If there is no appetite for heating and cooling at the same time the appetite and payback for vrf would be drastically reduced.  In which case a dhp farm may work well but it is going to come down to controls and zoning otherwise one person who wants to be 2 degrees warmer turns up there dhp which overflows into the next zone where they find it too hot and potentially turn their unit to ac to cool it down... battling thermostats with separate systems that have no intelligence to know what is going on or help find a solution. 

I am wondering if your cost figure for the VRF includes DOAS (dedicated outdoor air supply).  Any dhp/vrf solution will need doas to take care of indoor air quality and ventilation requirements for code.  Splitting the heat and ventilation into separate functions allows both to be better at what they do rather than compromising the efficiency of both to get one unit to do it all.  However, you would have the extra cost of the ducting, fans, hrv, etc in the vrf bid if it is a complete HVAC system bid. 

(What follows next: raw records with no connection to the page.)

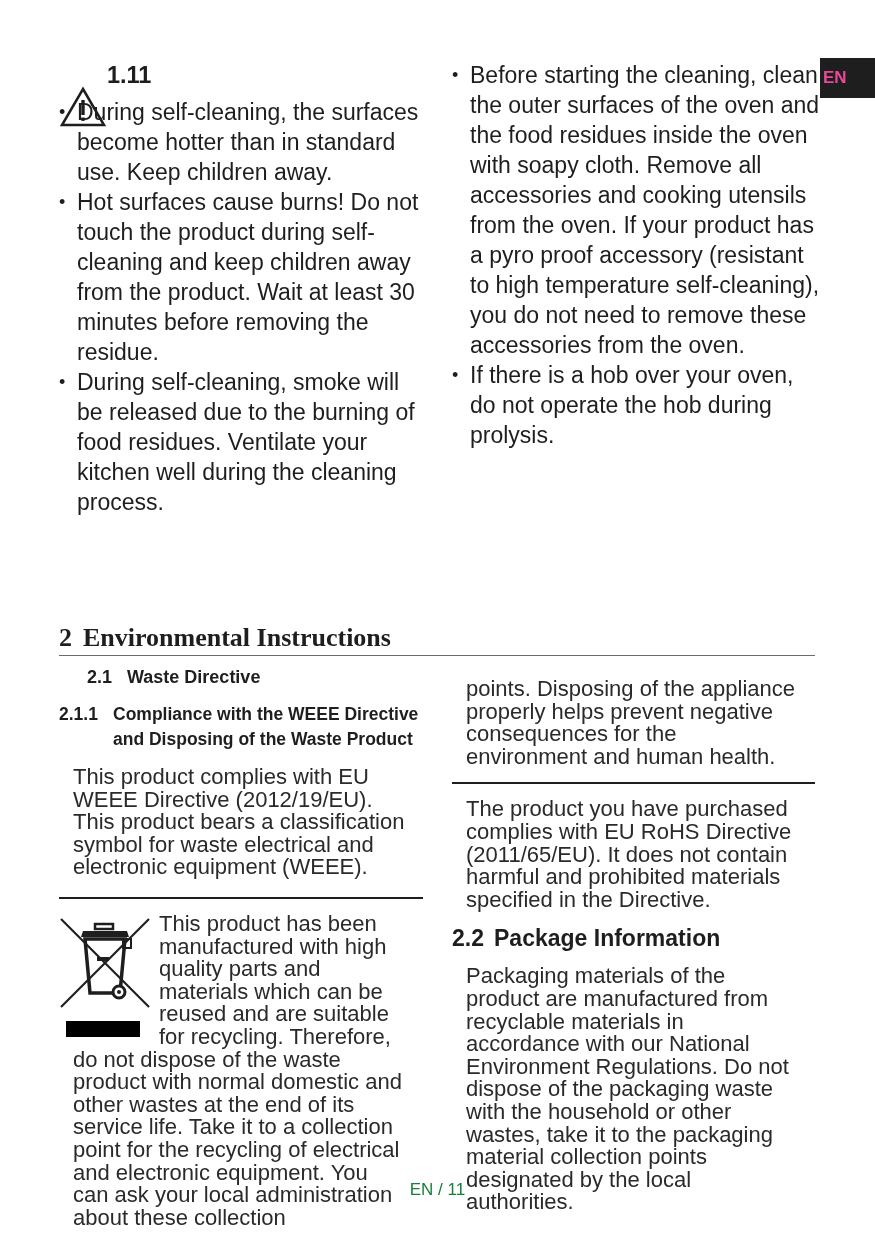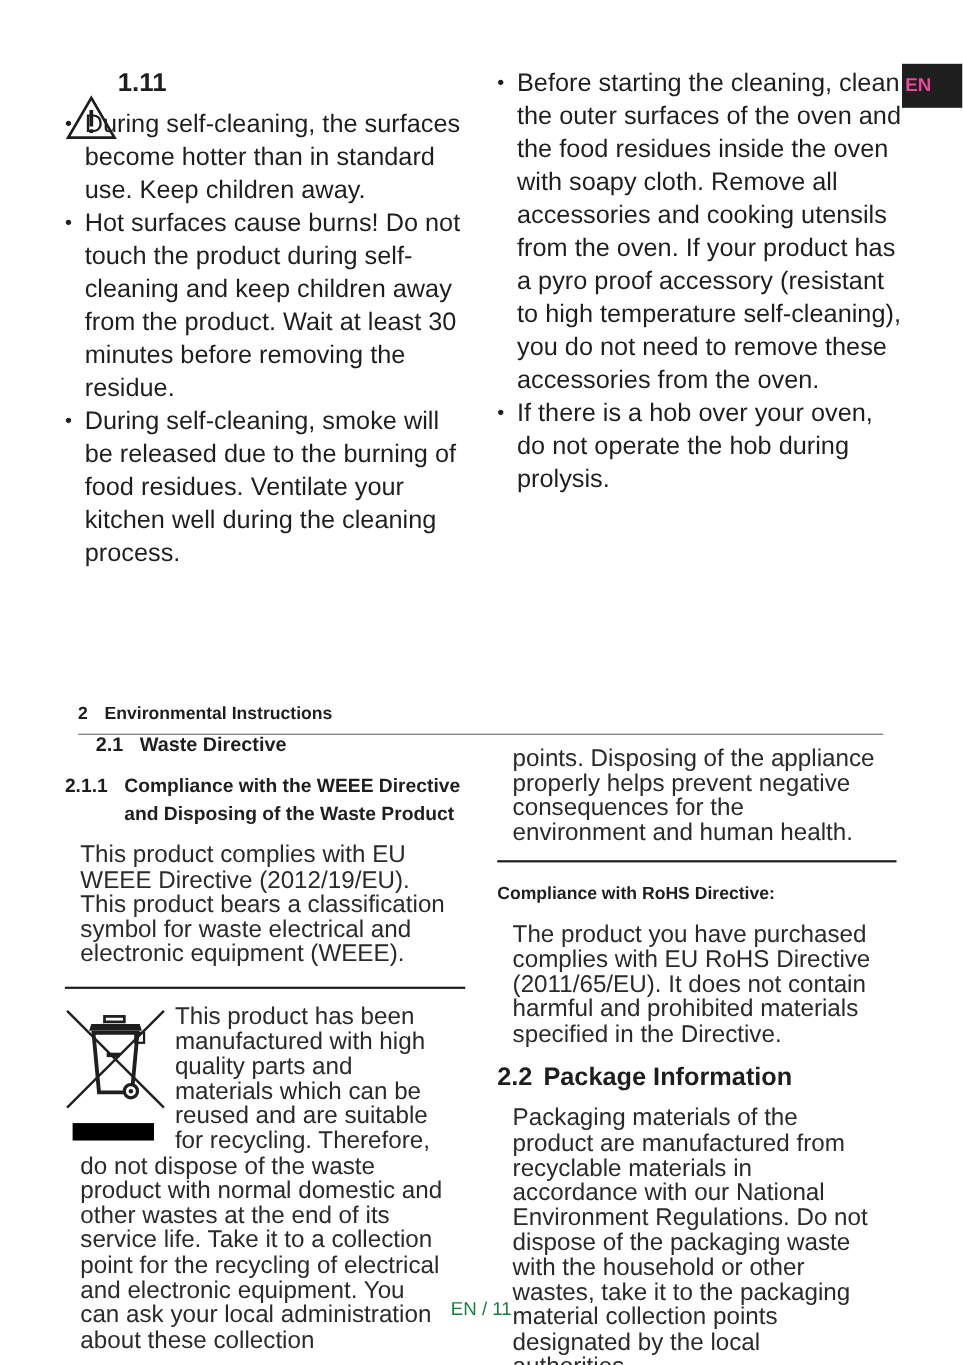--- a/index.html
+++ b/index.html
@@ -17,22 +17,22 @@
   .h111 { margin: 0 0 6px 0; font-weight: bold; font-size: 23.5px; line-height: 31px;
           display: flex; padding-left: 48px; flex-direction: column; }
   .h111 .num { width: 52px; flex: none; }
   .h111 .txt { flex: 1; }
 
   ul.big { list-style: none; margin: 0; padding: 0; font-size: 23px; line-height: 30px; }
   ul.big li { position: relative; padding-left: 18px; }
   ul.big li::before { content: "\2022"; position: absolute; left: 0; top: 0; font-size: 18px; }
 
   .sec2 { position: absolute; left: 59px; top: 623px; width: 756px; }
-  .h2 { font-weight: bold; font-size: 16px; line-height: 30px; margin: 12px;
-        border-bottom: 1.5px solid #6a6a6a; padding-bottom: 2px; }
+  .h2 { font-weight: bold; font-size: 26px; line-height: 30px; margin: 0;
+        border-bottom: 1.5px solid #6a6a6a; padding-bottom: 2px; font-family: Liberation Serif, serif; }
   .h2 .num { display: inline-block; width: 24px; }
 
   .col-bl { position: absolute; left: 59px; top: 664px; width: 364px; }
   .col-br { position: absolute; left: 452px; top: 664px; width: 363px; }
 
   .h21 { font-weight: bold; font-size: 18px; line-height: 26px; margin: 0 0 12px 0; }
   .h21 .num { display: inline-block; width: 40px; margin-left: 28px; }
   .h211 { font-weight: bold; font-size: 17.5px; line-height: 25px; margin: 0 0 6px 0; display: flex; }
   .h211 .num { width: 54px; flex: none; }
   p.body { font-size: 22px; line-height: 22.6px; margin: 14px; color: #2a2a2a; }
@@ -104,21 +104,20 @@
       <circle cx="60" cy="77" r="2" fill="#1e1e1e"></circle>
       <rect x="7" y="106" width="74" height="16" fill="#000"></rect>
     </svg>
     <p class="body">This product has been manufactured with high quality parts and materials which can be reused and are suitable for recycling. Therefore, do not dispose of the waste product with normal domestic and other wastes at the end of its service life. Take it to a collection point for the recycling of electrical and electronic equipment. You can ask your local administration about these collection</p>
   </div>
 </div>
 
 <div class="col-br">
   <p class="body">points. Disposing of the appliance properly helps prevent negative consequences for the environment and human health.</p>
   <div class="rule" style="margin-top:6px;"></div>
-  <div class="rohs-h">Compliance with RoHS Directive:</div>
   <p class="body">The product you have purchased complies with EU RoHS Directive (2011/65/EU). It does not contain harmful and prohibited materials specified in the Directive.</p>
   <h3 class="h22">
     <span class="num">2.2</span><span>Package Information</span>
   </h3>
   <p class="body">Packaging materials of the product are manufactured from recyclable materials in accordance with our National Environment Regulations. Do not dispose of the packaging waste with the household or other wastes, take it to the packaging material collection points designated by the local authorities.</p>
 </div>
 
 <div class="footer">EN / 11</div>
 
 </body></html>

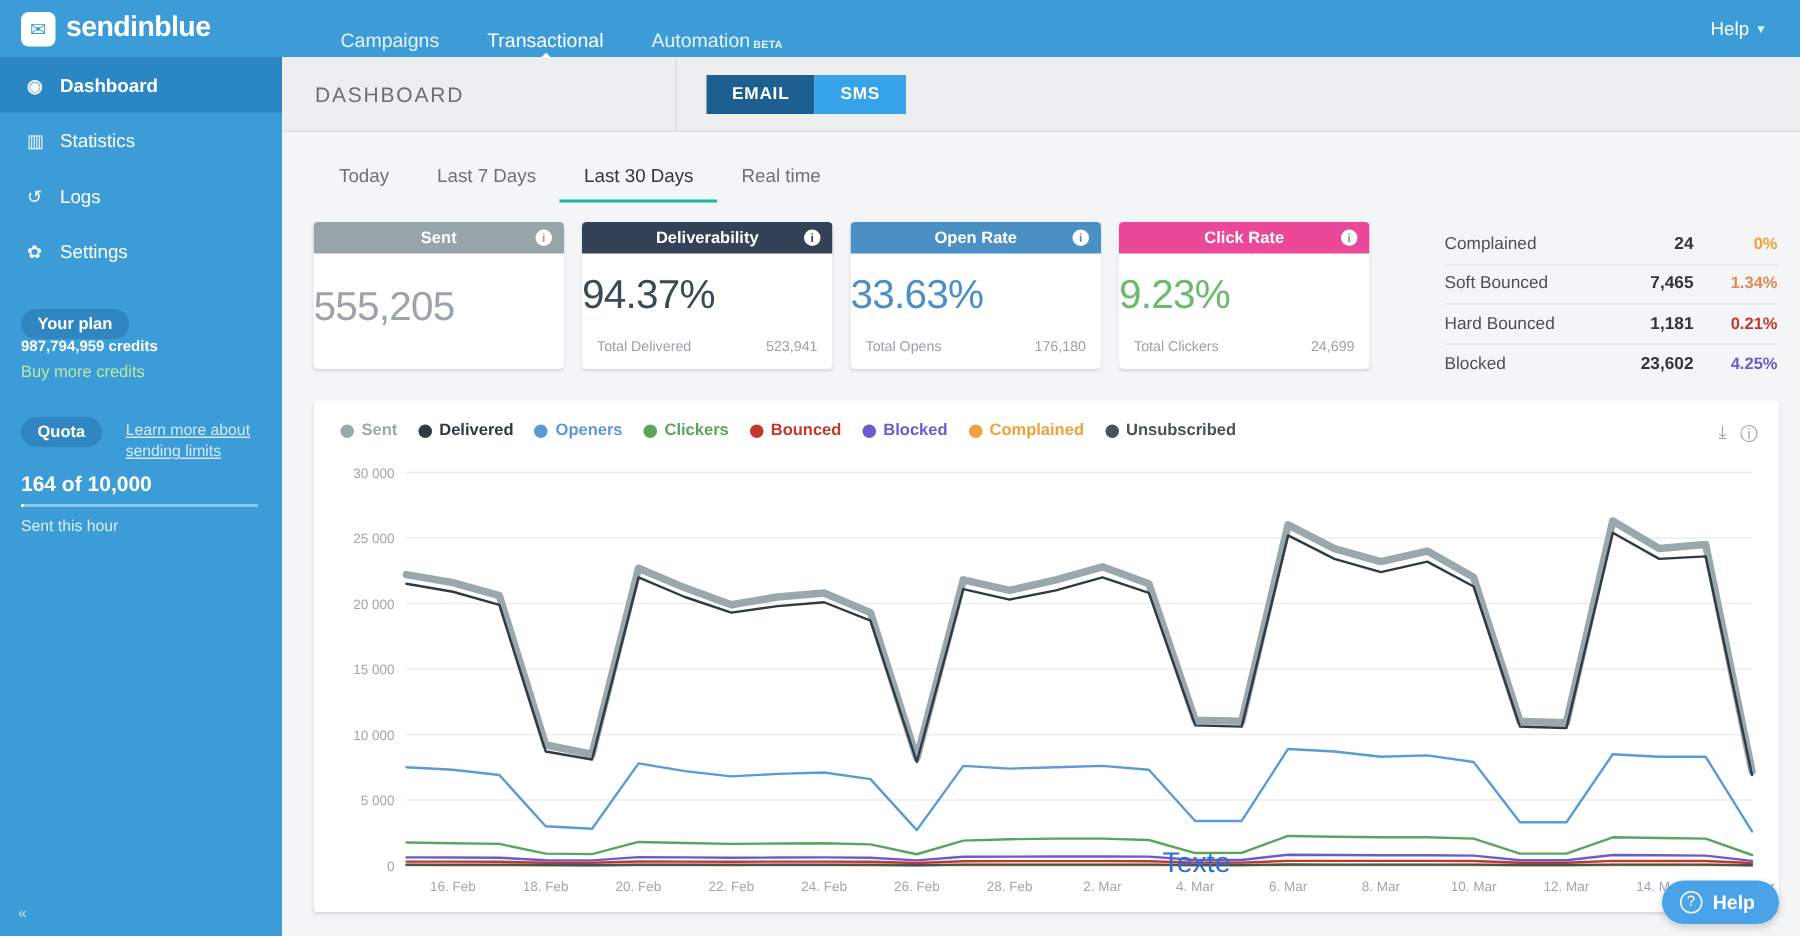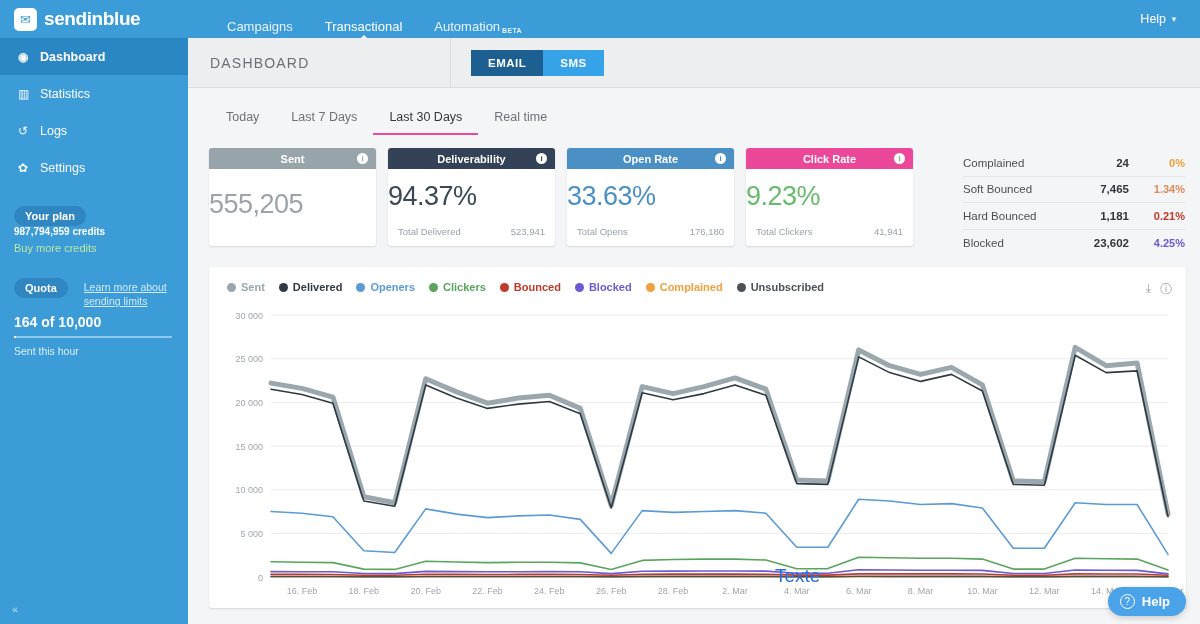--- a/index.html
+++ b/index.html
@@ -99,21 +99,21 @@
   .seg.dark { background: #1c5f90; }
   .seg.light { background: #36a2e8; }
 
   
   .rangetabs {
     position: absolute; top: 104px; left: 210px; display: flex; gap: 0px;
   }
   .rtab {
     font-size: 12.5px; color: #6c7278; padding: 6px 16px 9px 16px; cursor: pointer;
   }
-  .rtab.active { color: #33373b; border-bottom: 2px solid #ec4899; }
+  .rtab.active { color: #33373b; border-bottom: 2px solid #14b8a6; }
 
   
   .cards { position: absolute; top: 148px; left: 209px; display: flex; gap: 12px; }
   .card {
     width: 167px; background: #fff; border-radius: 3px;
     box-shadow: 0 1px 2px rgba(0,0,0,.12); overflow: hidden;
   }
   .card-h {
     height: 21px; display: flex; align-items: center; justify-content: center;
     color: #fff; font-size: 11px; font-weight: bold; position: relative;
@@ -286,21 +286,21 @@
   </div>
 
   <div class="card">
     <div class="card-h c-click">
       <span>Click Rate</span>
       <span class="info">i</span>
     </div>
     <div class="card-v v-click">9.23%</div>
     <div class="card-f">
       <span>Total Clickers</span>
-      <span>41,941</span>
+      <span>24,699</span>
     </div>
   </div>
 </div>
 
 <div class="stats">
   <div class="srow">
     <span class="s-label">Complained</span>
     <span class="s-val">24</span>
     <span class="s-pct" style="color: rgb(240, 161, 60);">0%</span>
   </div>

I would evaluate if doas is included in the vrf bid and then evaluate the reality of being able to control dhp's and isolate their zones well enough to prevent thermostat battles (whether across a floor or between upper and lower floors).  Make sure you are comparing apples to apples for final comfort and ventilation along with energy savings.  The first principle of low energy design is to make the occupants comfortable.  If don't achieve this they will make themselves comfortable at the expense of the energy savings that was designed in thereby potentially negating all designed savings and invalidating any payback. 

Dave

Fred Gordon on 12/01/16 on 08:21 AM (Pacific Time)

I am probably as naïve as you, but I think that large objects get stuck on roofs because they don't require as much design, even if it maximizes the length of duct work.  Just grossly oversize and you're good to go (except for cost to the owner and efficiency, which lose).   Design of a central ductwork system is "standard", and you can bid for design and lots of firms can pull a design off the shelf, tweak it, and bid low. 

Decentralized HVAC is getting more efficient and also reduces ductwork costs.   But owners have a pocket with money for equipment because that's what they've always pay for.  Owners hate paying for somebody to do something that's not standard- the designers get scared and ramp up the cost, it's tough to figure out who is expert enough to do specialized work.  Design is money with and no hard object to point to for it; owners and developers don't know how to know if they got their money's worth.   I know there are expert answers to all these questions, but owners, and developers, aren't experts, and their hired experts mostly know how to replicate and minimize design risk and cost.   It's tough to break something more complex or even just different into the system.   BTW the sheet metal guys don't mind running miles of ducts, the HVAC firms don't mind selling large oversized systems, everybody does okay.  With change, they're not so sure.  

Jack Zeiger on 01/12/17 on 03:11 PM (Pacific Time)

David, you make some good points. Yes, there's some possibility of dueling thermostats, and it's true that all zones will be rejecting heat or cold to the outside whether they are heating or cooling. I love the elegance of the VRF concept. I'm just not convinced that it works that way in the real world as much as the sales reps would like you to believe -- not enough to overcome 10-20% more efficient equipment and a cost of the system several-fold larger. Yes, the VRF system bid here includes DOAS, and you would have to figure that into the DHP solution. But again, we have a lot of money to play with here. Could you design a DOAS system for a 26,000 sf building for $200K? I hope so. If so, you're still half a million $$ ahead.

Thanks for chiming in, Fred. As usual, I suspect you are right on the money. Getting someone to try this is not going to be easy, and I'm sure there will be unforeseen difficulties, but I suspect they will be happy that they did and maybe we'll learn something in the process.

Any engineers out there willing to give this a try?

Does anyone know of a good controls system that would tie all of these single units together to be able to control them as a system?